Оставалось уже где-то пару часов до окончания не самой легкой смены, когда в «редакторскую» влетела одна из работавших в тот вечер пожилых телеграфисток.
– Ой, Саша, ты тут сидишь за закрытыми дверями и ничего не знаешь. А у нас такое несчастье случилось в мастерской с монтером. Даже «скорую» пришлось вызывать, – сказала женщина, направляясь к холодильнику и доставая оттуда принесенные из дому бутерброды. – Но, сейчас, слава богу, уже всё позади, – добавила она.
– А что случилось? – спросила я, вдруг ощущая, как у меня почему-то холодеет всё внутри.
– Да он вены себе нечаянно порезал, – вздохнула она.
– Нечаянно… именно вены? – переспросила я, чувствуя, как кровь отхлынула от моего лица, а сердце, бултыхнувшись, мгновенно «улетело» в пятки.
– Да… Когда он разрезал изоляционные проводки, то у него острый нож как-то неудачно выскользнул из рук…
– Ах, вот оно что, – тихо выдохнула я, отводя глаза в сторону и, мгновенно, даже с позиции своей молодости, понимая то, в чем не пришлось усомниться пожилой и уставшей женщине.
Я поняла всё и сразу. И еще пронеслась мгновенная мысль: опытный врач со «скорой помощи», наверняка, отличит производственную травму от чего-то иного…
Телеграфистка вышла. А я онемела, машинально глянув на тексты, которые лежали передо мной на столе. Читать их я не могла: у меня всё плыло перед глазами…
Встав из-за стола, сразу плюхнулась в кресло, потому что у меня подкашивались ноги. Я прикрыла глаза и обхватила голову руками. Ужас осознания случившегося проник в каждую клеточку моего тела.
«Какая уже разница, о чем подумал врач и о чем написал в заключении, и что сказал потом этим двум замотанным и перепуганным женщинам, – судорожно проносились мысли в моей голове. – Врач – тоже человек. Возможно, он устал. Возможно, у него просто заканчивалась смена и он торопился куда-то… Но сама-то я понимаю, из-за чего или, точнее, из-за кого всё это произошло»…
Если бы действительно несчастный случай произошел с кем-то другим в нашу смену, я, конечно, обязательно бы зашла в телетайпную и поинтересовалась: что и как. Но это был не несчастный случай. Я сразу это поняла. И пребывала в жутком смятении: вот сейчас увижу его с перебинтованной в запястье рукой, встречусь с ним глазами… И он сразу догадается, что я всё поняла… Нет, нет.
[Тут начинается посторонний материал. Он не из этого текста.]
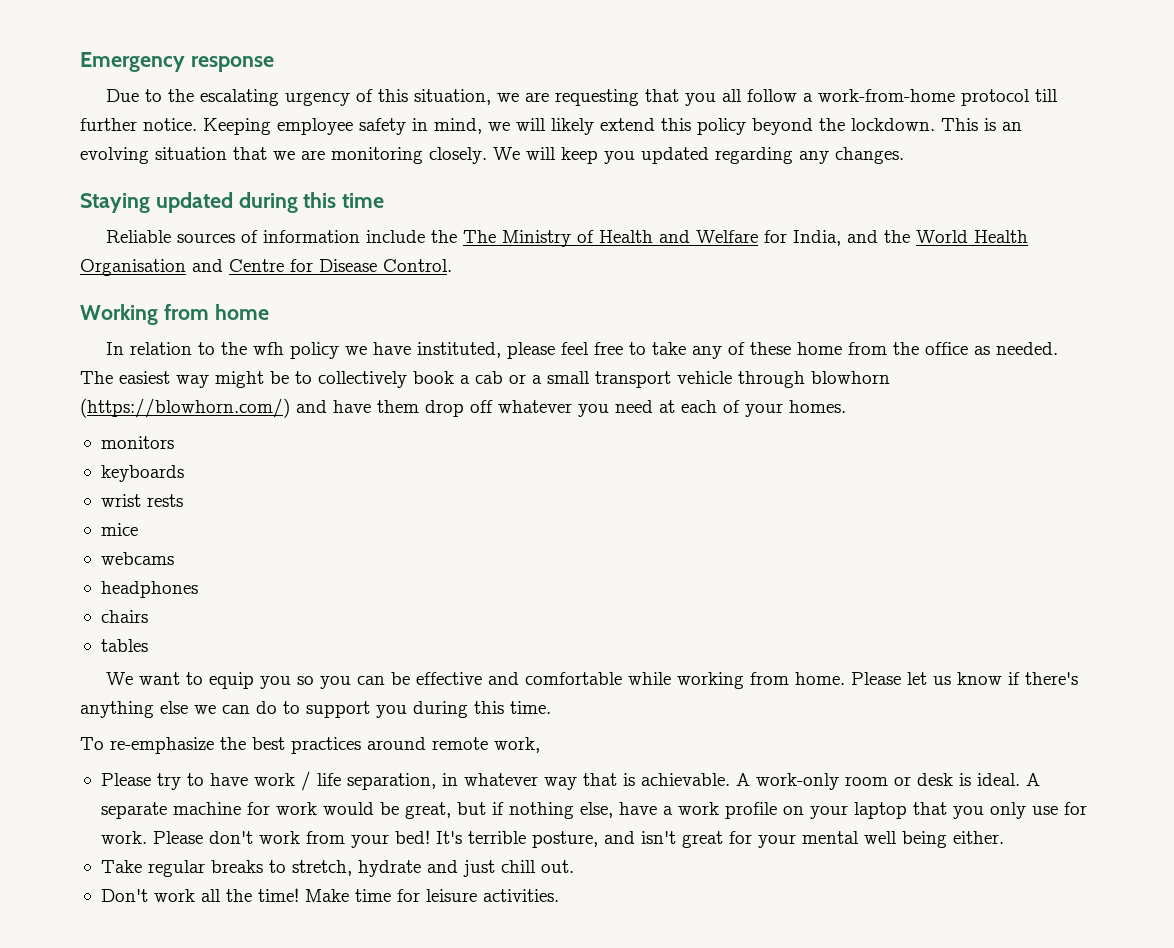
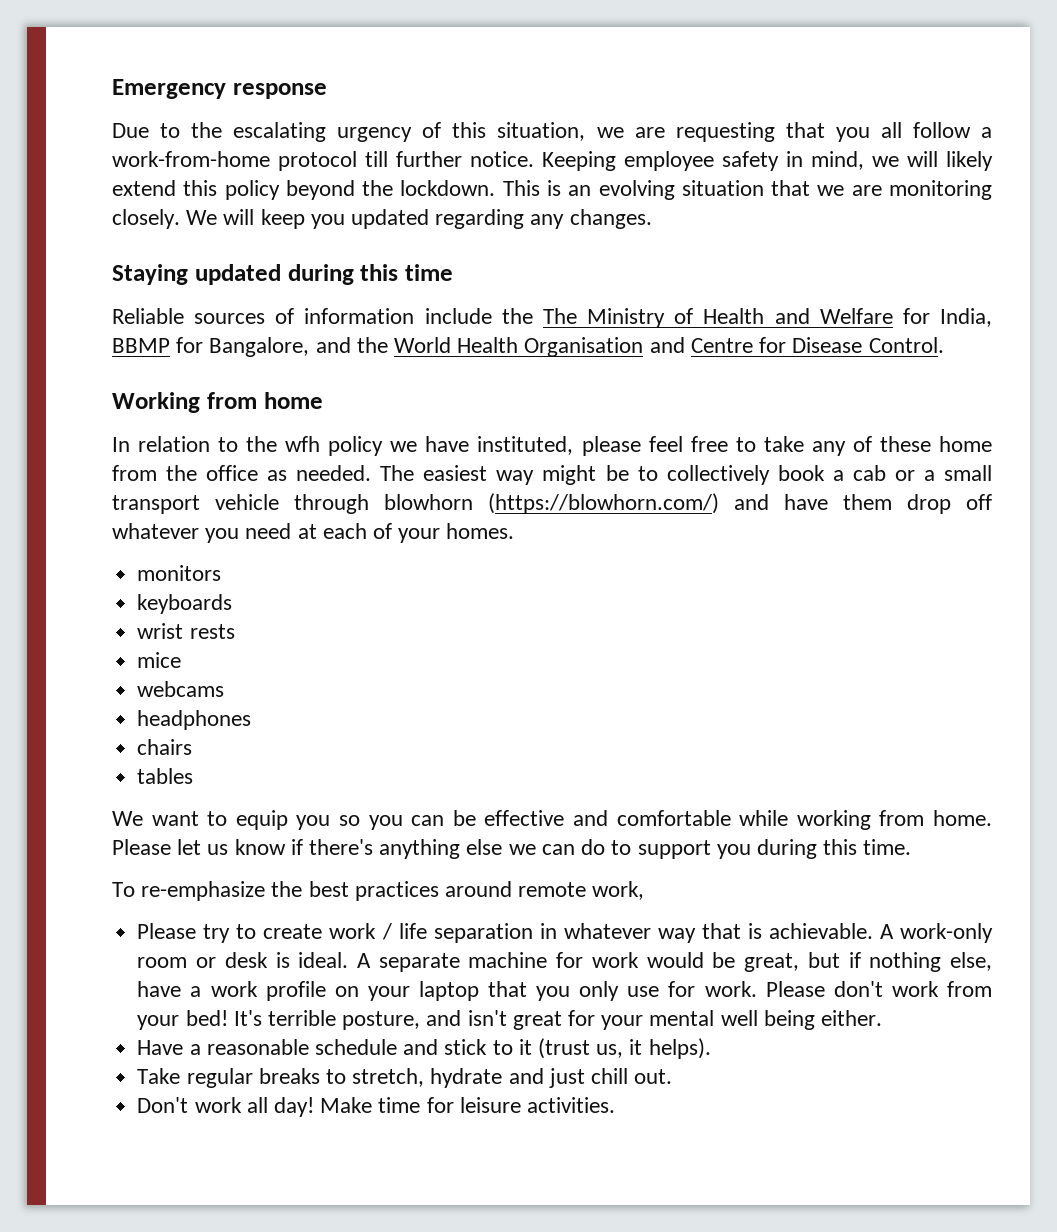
(842, 238) none -> [112,337,310,357] BBMP for Bangalore,
[209,773,248,786] have -> [263,924,323,939] create
[346,773,436,790] separation, -> [433,923,533,943] separation
(1004, 837) none -> [137,1038,711,1059] // Have a reasonable schedule and stick to it (trust us, it helps).
[225,888,299,902] the time! -> [273,1097,314,1117] day!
Нельзя. Не выйду из кабинета. Буду сидеть за закрытой дверью.
Мое сердце разрывалось от жалости, сострадания и испуга. И тяжесть навалилась на меня. Я была «вырублена» случившимся, продолжая какое-то время просто пребывать в ступоре, не в силах подняться с кресла. И в этом невольном оцепенении, туманном смешении всех чувств, мне вдруг почудилось, что я услышала женский голос (интуиции, души, Судьбы?), который очень тихо шепнул: «Уходи отсюда, уходи скорее». Наверное, показалось…
Никому не пожелаю того, что испытала сама в те мгновения. Разве я могла предвидеть, что однажды в жизни окажусь в подобной ситуации?
Ну, влюбился паренек. Иногда по три раза за рабочую смену стал со мной здороваться. Я кивала ему, улыбаясь: мы, вроде, уже здоровались сегодня… Иногда, возможно, это получалось у меня более приветливо, иногда – холодновато-вежливо.
Он нес бессменную вахту у окна, которое находилось между дверьми телетайпной и «редакторской», поджидая моего выхода, чтобы спросить, например, буду ли я выпускать стенную газету.
Стенная газета – была нашей комсомольской обязанностью с Риммой. Потом – уже только моя после ее ухода. Иногда мне казалось, что он может спросить, не знаю ли я, какая будет завтра погода, хоть я, естественно, не являлась «бюро метеопрогнозов». Ему неважно было о чем спросить, лишь бы заговорить со мной.
Если честно, меня всё это начинало тяготить. И я все чаще стала прикрывать дверь «редакторской». Особенно, когда работала в «гордом одиночестве» на второй смене.